To admit that she no longer had a husband. That the man she had adored and married was never coming home again.
Reaching the spot where the path petered out onto the shore, she kicked off her sandals and paced onto the pebbled beach. Out at sea, she could just make out the dark shape of a small rowing boat and the man who sat in it, broad shoulders hunched away from her, his head just a black silhouette against the sunset. He was wearing some sort of hat—a baseball cap pulled down low so there was no way she could decipher any of his features.
Even now the thought of someone on the water made her shudder inwardly. Out there, somewhere thousands of miles away, Zarek had lost his life. The depths of the ocean were his only grave. That was what she had had so much trouble coming to accept.

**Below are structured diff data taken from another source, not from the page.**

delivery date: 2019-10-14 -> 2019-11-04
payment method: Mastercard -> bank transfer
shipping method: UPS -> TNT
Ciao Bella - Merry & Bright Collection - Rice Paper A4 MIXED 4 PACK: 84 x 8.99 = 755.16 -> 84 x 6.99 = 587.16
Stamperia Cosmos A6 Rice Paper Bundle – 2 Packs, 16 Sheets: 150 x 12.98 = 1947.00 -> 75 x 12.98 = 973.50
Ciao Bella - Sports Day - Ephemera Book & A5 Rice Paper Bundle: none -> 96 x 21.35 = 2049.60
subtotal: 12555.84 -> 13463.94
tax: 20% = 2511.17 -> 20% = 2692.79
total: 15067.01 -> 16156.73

And she was going to have to accept one further, even more hateful truth. The fact that even when he had been alive Zarek had never truly loved her. Their marriage had been a lie, on Zarek’s part at least. To him it had been purely a cold-blooded plan for an heir, never the love match she had believed it. So why was she still holding onto his memory when it was so obvious that he wasn’t coming back?
Finding a smooth outcrop of rock just above the tiny horseshoe shaped harbour, she plonked herself down on the makeshift seat and rested her elbows on her knees, supporting her chin in them as she stared out at the small craft bobbing on the restless waves. Sitting there, just staring out into the darkness, she let her unwilling memory go back over the scene she had just left behind.
‘Penelope…’
The voice had come from behind her, just as she reached the front door of the villa and had her fingers on the handle, ready to turn it. It made her freeze into stillness, keeping her eyes directed away and fixed on the heavy wood in front of her.
‘Are you going somewhere?’
There was no mistaking just whose voice it was. Only one woman had that cold, distant tone that made her sound as if she were speaking through a cloud of ice, freezing the words in the air as they came out.
And only one woman called her Penelope in quite that way. Using the full version of her name to make it sound like a criticism or a reproach when everyone else—her own family or everyone who liked her—only ever used the shortened form of Penny or even Pen.
Not her mother-in-law. Or, to be more correctly precise, her stepmother-in-law.